- [Directions]: For the entries below, print exactly the lines between the line holding "- Le contrôle" and the line holding "- Résultat : équipes", inclusive, and nothing else.

- [Data]:
⟨

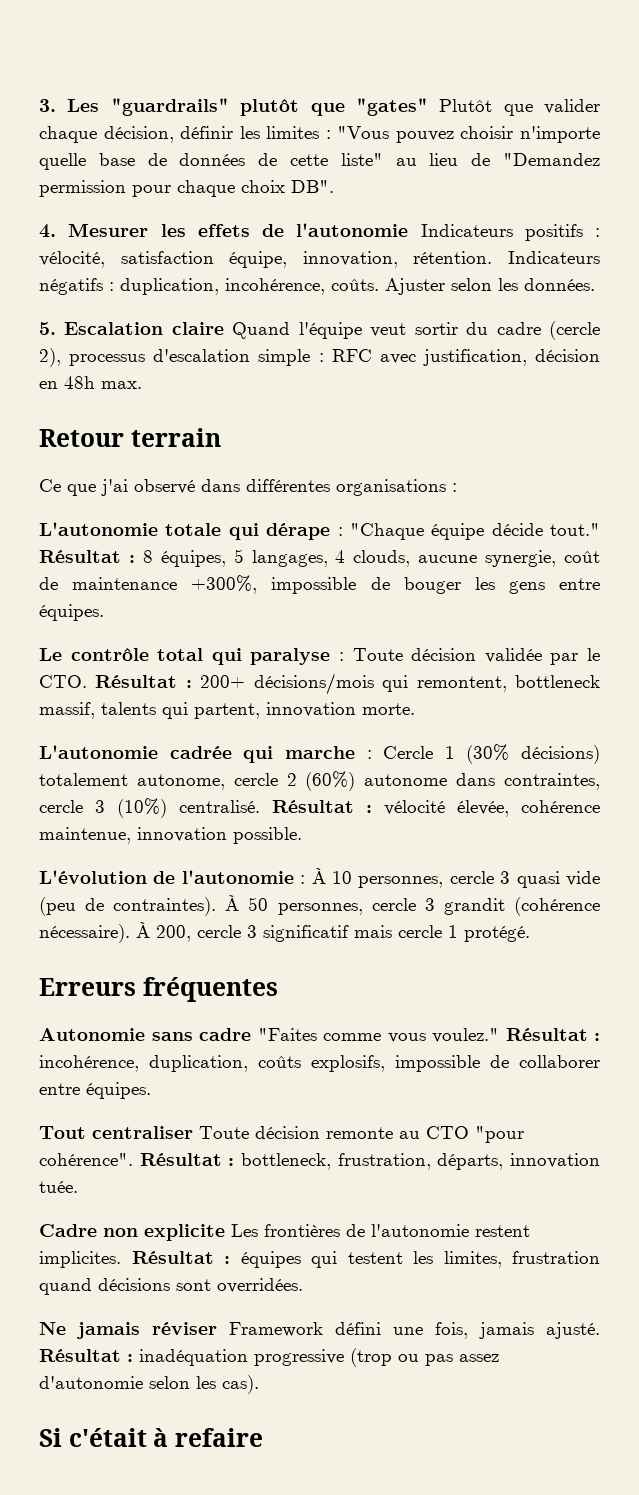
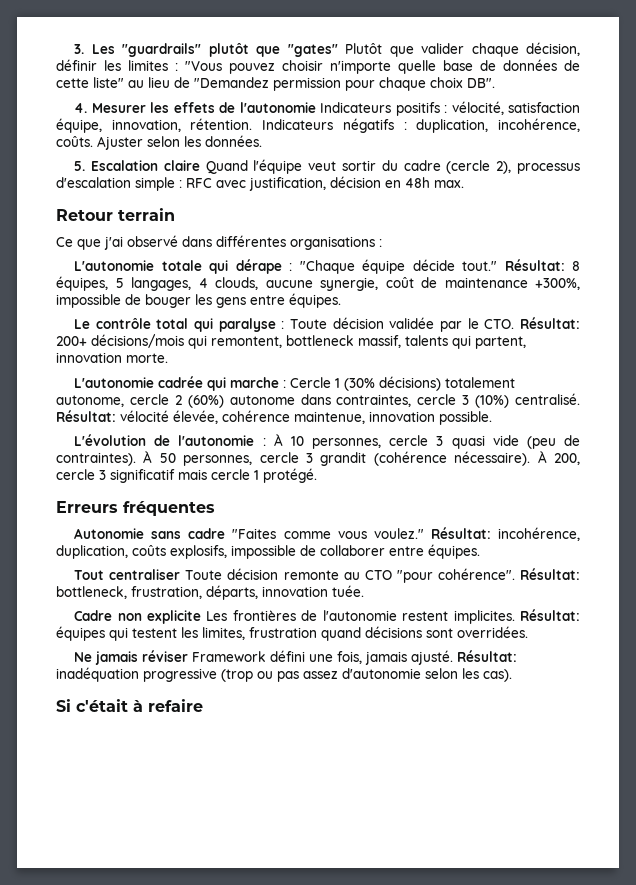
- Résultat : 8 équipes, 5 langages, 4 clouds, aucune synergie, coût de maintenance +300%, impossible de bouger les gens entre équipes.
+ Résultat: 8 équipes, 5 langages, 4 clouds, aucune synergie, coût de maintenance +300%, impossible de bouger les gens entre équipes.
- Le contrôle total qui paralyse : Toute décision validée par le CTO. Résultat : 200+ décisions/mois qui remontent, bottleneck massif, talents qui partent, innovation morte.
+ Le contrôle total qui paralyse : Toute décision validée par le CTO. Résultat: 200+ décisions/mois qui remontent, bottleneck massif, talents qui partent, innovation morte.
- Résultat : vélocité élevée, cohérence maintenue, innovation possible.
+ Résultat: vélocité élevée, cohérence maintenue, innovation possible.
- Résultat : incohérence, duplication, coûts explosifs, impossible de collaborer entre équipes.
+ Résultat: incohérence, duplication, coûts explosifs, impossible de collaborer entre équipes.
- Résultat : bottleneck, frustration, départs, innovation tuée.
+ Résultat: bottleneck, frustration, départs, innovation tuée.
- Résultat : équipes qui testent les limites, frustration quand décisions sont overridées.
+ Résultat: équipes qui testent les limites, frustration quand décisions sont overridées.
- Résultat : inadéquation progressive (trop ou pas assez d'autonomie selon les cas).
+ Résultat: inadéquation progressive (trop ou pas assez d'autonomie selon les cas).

⟩
⟨

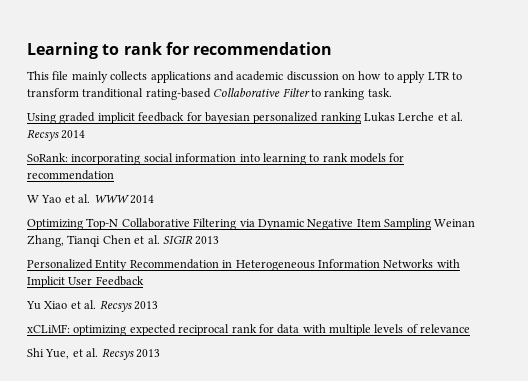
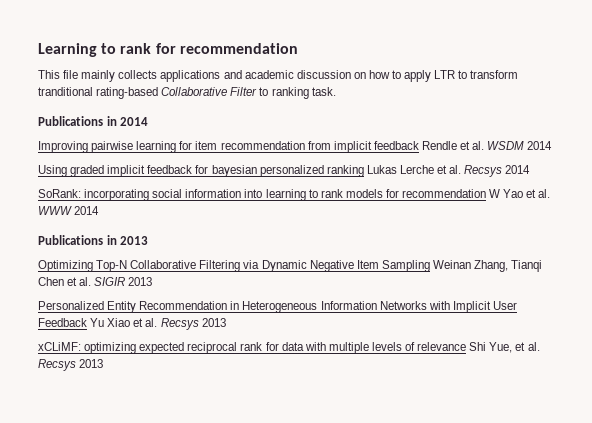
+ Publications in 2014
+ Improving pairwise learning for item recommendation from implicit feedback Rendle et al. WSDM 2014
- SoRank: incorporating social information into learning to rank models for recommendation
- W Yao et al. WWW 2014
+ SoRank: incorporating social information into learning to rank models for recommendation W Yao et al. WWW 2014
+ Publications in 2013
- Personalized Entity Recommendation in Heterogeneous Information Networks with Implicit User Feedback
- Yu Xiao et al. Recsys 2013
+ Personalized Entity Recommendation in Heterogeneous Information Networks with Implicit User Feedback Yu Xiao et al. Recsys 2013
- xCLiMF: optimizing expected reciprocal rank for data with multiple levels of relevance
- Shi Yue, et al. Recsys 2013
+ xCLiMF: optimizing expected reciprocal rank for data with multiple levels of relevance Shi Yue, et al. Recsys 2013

⟩

- [Exercise answer]:
- Le contrôle total qui paralyse : Toute décision validée par le CTO. Résultat : 200+ décisions/mois qui remontent, bottleneck massif, talents qui partent, innovation morte.
+ Le contrôle total qui paralyse : Toute décision validée par le CTO. Résultat: 200+ décisions/mois qui remontent, bottleneck massif, talents qui partent, innovation morte.
- Résultat : vélocité élevée, cohérence maintenue, innovation possible.
+ Résultat: vélocité élevée, cohérence maintenue, innovation possible.
- Résultat : incohérence, duplication, coûts explosifs, impossible de collaborer entre équipes.
+ Résultat: incohérence, duplication, coûts explosifs, impossible de collaborer entre équipes.
- Résultat : bottleneck, frustration, départs, innovation tuée.
+ Résultat: bottleneck, frustration, départs, innovation tuée.
- Résultat : équipes qui testent les limites, frustration quand décisions sont overridées.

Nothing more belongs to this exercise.